The answer must restate the listing word for word, without its images.
[Entries shown]
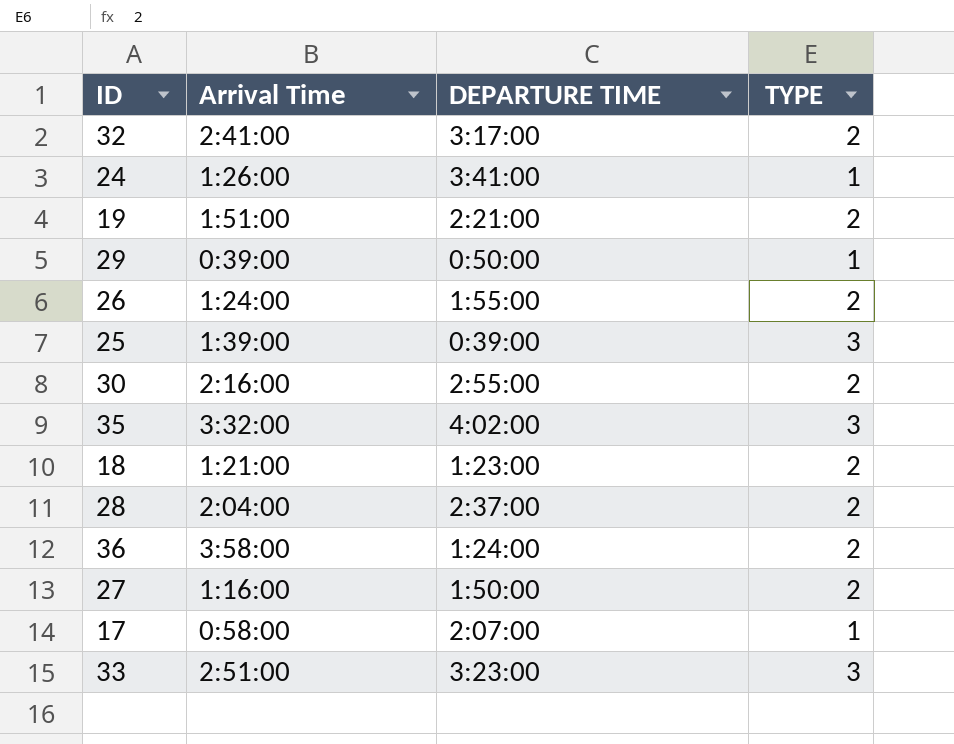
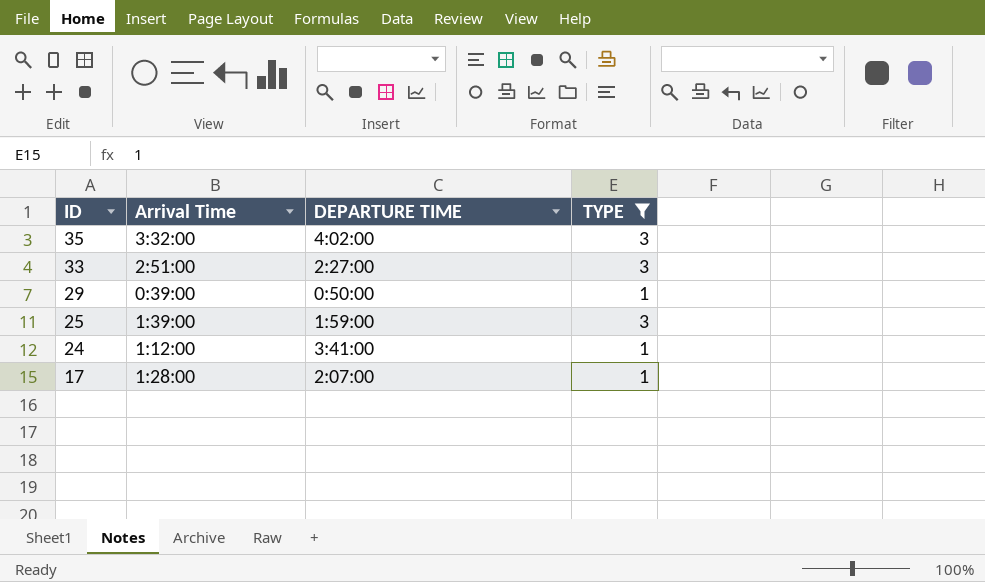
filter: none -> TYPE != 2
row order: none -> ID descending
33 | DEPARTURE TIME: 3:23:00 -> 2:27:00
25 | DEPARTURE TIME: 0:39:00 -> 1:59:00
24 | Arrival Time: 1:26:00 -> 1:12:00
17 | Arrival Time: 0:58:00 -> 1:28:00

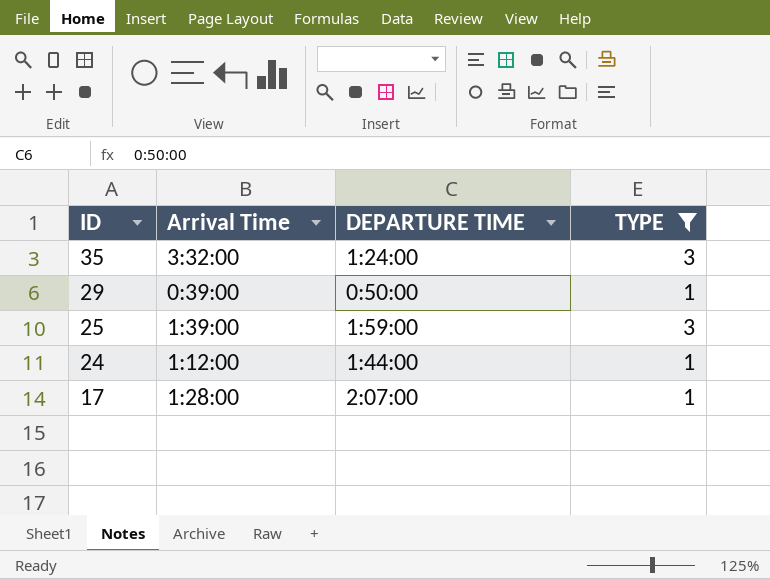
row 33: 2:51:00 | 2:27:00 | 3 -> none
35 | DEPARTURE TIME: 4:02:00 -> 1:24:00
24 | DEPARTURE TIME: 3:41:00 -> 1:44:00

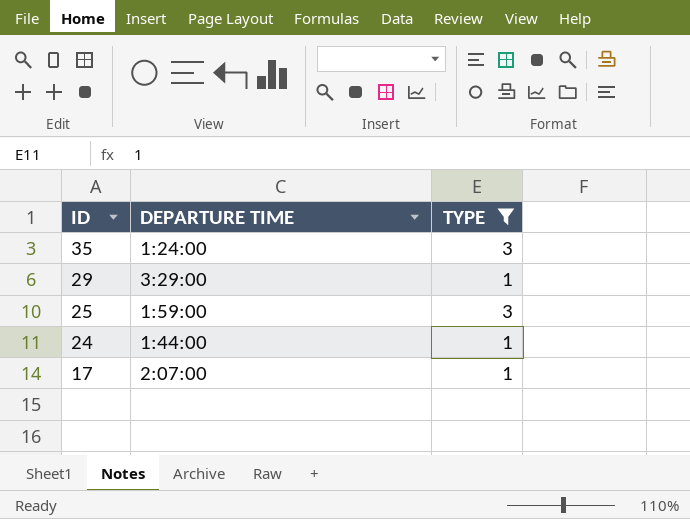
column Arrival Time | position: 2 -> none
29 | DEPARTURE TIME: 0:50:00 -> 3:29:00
[/Entries shown]
--- Written answer ---
filter: none -> TYPE != 2
row order: none -> ID descending
33 | DEPARTURE TIME: 3:23:00 -> 2:27:00
25 | DEPARTURE TIME: 0:39:00 -> 1:59:00
24 | Arrival Time: 1:26:00 -> 1:12:00
17 | Arrival Time: 0:58:00 -> 1:28:00

row 33: 2:51:00 | 2:27:00 | 3 -> none
35 | DEPARTURE TIME: 4:02:00 -> 1:24:00
24 | DEPARTURE TIME: 3:41:00 -> 1:44:00

column Arrival Time | position: 2 -> none
29 | DEPARTURE TIME: 0:50:00 -> 3:29:00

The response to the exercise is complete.